═══ Exercise material ═══

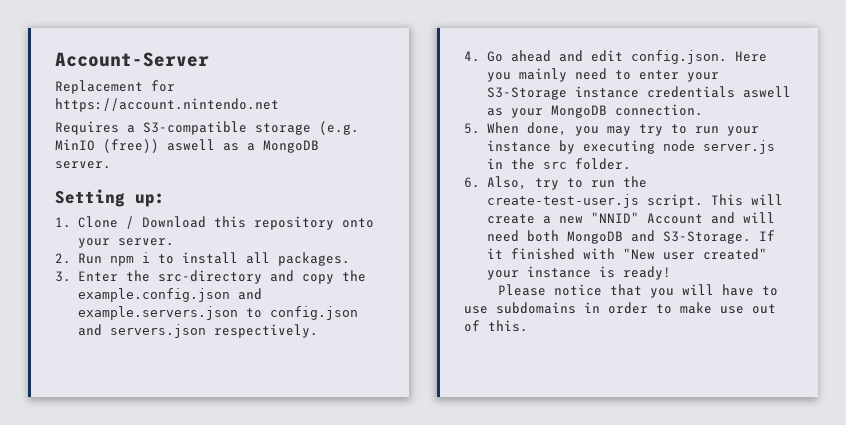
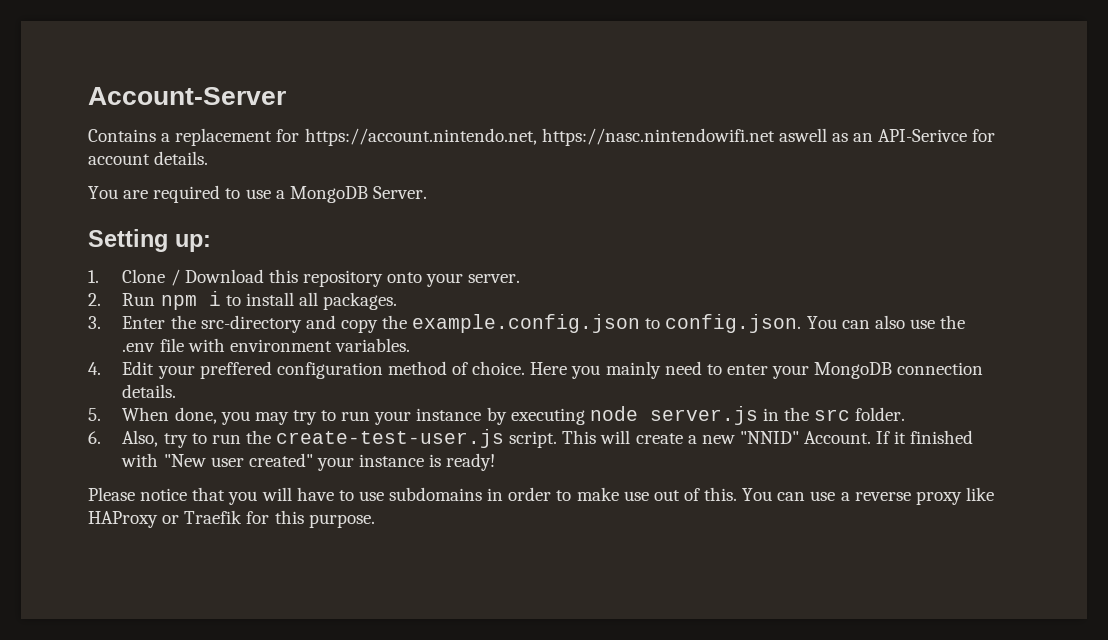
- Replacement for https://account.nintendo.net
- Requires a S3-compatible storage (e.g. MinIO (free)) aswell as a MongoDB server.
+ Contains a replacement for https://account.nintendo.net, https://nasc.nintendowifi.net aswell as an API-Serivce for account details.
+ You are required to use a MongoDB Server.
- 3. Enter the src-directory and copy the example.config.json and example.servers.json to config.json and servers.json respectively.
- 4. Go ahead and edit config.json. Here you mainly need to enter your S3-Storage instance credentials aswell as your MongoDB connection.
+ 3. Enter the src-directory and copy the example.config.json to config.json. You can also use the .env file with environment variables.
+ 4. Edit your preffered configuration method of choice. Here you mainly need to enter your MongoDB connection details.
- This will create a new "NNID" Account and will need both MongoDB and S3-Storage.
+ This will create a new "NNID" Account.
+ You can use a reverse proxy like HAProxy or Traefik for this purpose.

═══

In the material above, find the line containing "for account details." and the line containing "use a MongoDB Server.", then write out exactly those two lines and every line between them, and nothing more.

+ Contains a replacement for https://account.nintendo.net, https://nasc.nintendowifi.net aswell as an API-Serivce for account details.
+ You are required to use a MongoDB Server.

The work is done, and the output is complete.